-- WORK REQUIRED --
Set down the listing again, word for word.

-- SUPPLIED DATA --
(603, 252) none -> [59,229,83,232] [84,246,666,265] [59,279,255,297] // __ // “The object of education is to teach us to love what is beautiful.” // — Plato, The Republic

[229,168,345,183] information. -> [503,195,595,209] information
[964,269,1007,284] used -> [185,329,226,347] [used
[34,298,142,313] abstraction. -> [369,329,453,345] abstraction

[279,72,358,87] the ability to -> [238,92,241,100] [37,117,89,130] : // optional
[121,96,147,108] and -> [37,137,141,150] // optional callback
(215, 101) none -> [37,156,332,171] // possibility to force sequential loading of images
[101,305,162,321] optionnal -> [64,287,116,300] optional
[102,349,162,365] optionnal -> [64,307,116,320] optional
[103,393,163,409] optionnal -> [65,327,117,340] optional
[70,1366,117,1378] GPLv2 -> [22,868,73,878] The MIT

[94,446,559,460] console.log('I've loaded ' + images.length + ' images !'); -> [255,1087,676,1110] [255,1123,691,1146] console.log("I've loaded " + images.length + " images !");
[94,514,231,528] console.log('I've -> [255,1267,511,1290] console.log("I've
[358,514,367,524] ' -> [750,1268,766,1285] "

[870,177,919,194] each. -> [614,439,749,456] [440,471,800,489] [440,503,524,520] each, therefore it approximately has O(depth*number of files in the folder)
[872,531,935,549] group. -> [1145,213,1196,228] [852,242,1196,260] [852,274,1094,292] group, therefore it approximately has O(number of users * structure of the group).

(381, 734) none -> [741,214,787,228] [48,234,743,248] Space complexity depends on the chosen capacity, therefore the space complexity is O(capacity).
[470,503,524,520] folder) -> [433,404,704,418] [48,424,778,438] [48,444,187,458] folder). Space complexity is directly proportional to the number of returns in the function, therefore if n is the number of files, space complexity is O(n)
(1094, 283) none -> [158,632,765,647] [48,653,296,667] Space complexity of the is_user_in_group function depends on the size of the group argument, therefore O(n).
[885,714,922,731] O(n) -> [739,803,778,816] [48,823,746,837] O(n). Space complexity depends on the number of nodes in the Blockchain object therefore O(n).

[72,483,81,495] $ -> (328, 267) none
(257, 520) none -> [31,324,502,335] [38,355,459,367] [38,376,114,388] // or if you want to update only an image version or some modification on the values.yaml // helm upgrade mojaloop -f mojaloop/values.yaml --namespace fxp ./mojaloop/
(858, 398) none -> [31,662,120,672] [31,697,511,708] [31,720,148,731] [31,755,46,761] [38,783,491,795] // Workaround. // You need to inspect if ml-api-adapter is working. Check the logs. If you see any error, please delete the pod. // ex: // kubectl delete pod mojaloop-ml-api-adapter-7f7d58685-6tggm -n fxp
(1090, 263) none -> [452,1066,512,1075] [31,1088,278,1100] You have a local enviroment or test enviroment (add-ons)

-- FINAL ANSWER --
(603, 252) none -> [59,229,83,232] [84,246,666,265] [59,279,255,297] // __ // “The object of education is to teach us to love what is beautiful.” // — Plato, The Republic

[229,168,345,183] information. -> [503,195,595,209] information
[964,269,1007,284] used -> [185,329,226,347] [used
[34,298,142,313] abstraction. -> [369,329,453,345] abstraction

[279,72,358,87] the ability to -> [238,92,241,100] [37,117,89,130] : // optional
[121,96,147,108] and -> [37,137,141,150] // optional callback
(215, 101) none -> [37,156,332,171] // possibility to force sequential loading of images
[101,305,162,321] optionnal -> [64,287,116,300] optional
[102,349,162,365] optionnal -> [64,307,116,320] optional
[103,393,163,409] optionnal -> [65,327,117,340] optional
[70,1366,117,1378] GPLv2 -> [22,868,73,878] The MIT

[94,446,559,460] console.log('I've loaded ' + images.length + ' images !'); -> [255,1087,676,1110] [255,1123,691,1146] console.log("I've loaded " + images.length + " images !");
[94,514,231,528] console.log('I've -> [255,1267,511,1290] console.log("I've
[358,514,367,524] ' -> [750,1268,766,1285] "

[870,177,919,194] each. -> [614,439,749,456] [440,471,800,489] [440,503,524,520] each, therefore it approximately has O(depth*number of files in the folder)
[872,531,935,549] group. -> [1145,213,1196,228] [852,242,1196,260] [852,274,1094,292] group, therefore it approximately has O(number of users * structure of the group).

(381, 734) none -> [741,214,787,228] [48,234,743,248] Space complexity depends on the chosen capacity, therefore the space complexity is O(capacity).
[470,503,524,520] folder) -> [433,404,704,418] [48,424,778,438] [48,444,187,458] folder). Space complexity is directly proportional to the number of returns in the function, therefore if n is the number of files, space complexity is O(n)
(1094, 283) none -> [158,632,765,647] [48,653,296,667] Space complexity of the is_user_in_group function depends on the size of the group argument, therefore O(n).
[885,714,922,731] O(n) -> [739,803,778,816] [48,823,746,837] O(n). Space complexity depends on the number of nodes in the Blockchain object therefore O(n).

[72,483,81,495] $ -> (328, 267) none
(257, 520) none -> [31,324,502,335] [38,355,459,367] [38,376,114,388] // or if you want to update only an image version or some modification on the values.yaml // helm upgrade mojaloop -f mojaloop/values.yaml --namespace fxp ./mojaloop/
(858, 398) none -> [31,662,120,672] [31,697,511,708] [31,720,148,731] [31,755,46,761] [38,783,491,795] // Workaround. // You need to inspect if ml-api-adapter is working. Check the logs. If you see any error, please delete the pod. // ex: // kubectl delete pod mojaloop-ml-api-adapter-7f7d58685-6tggm -n fxp
(1090, 263) none -> [452,1066,512,1075] [31,1088,278,1100] You have a local enviroment or test enviroment (add-ons)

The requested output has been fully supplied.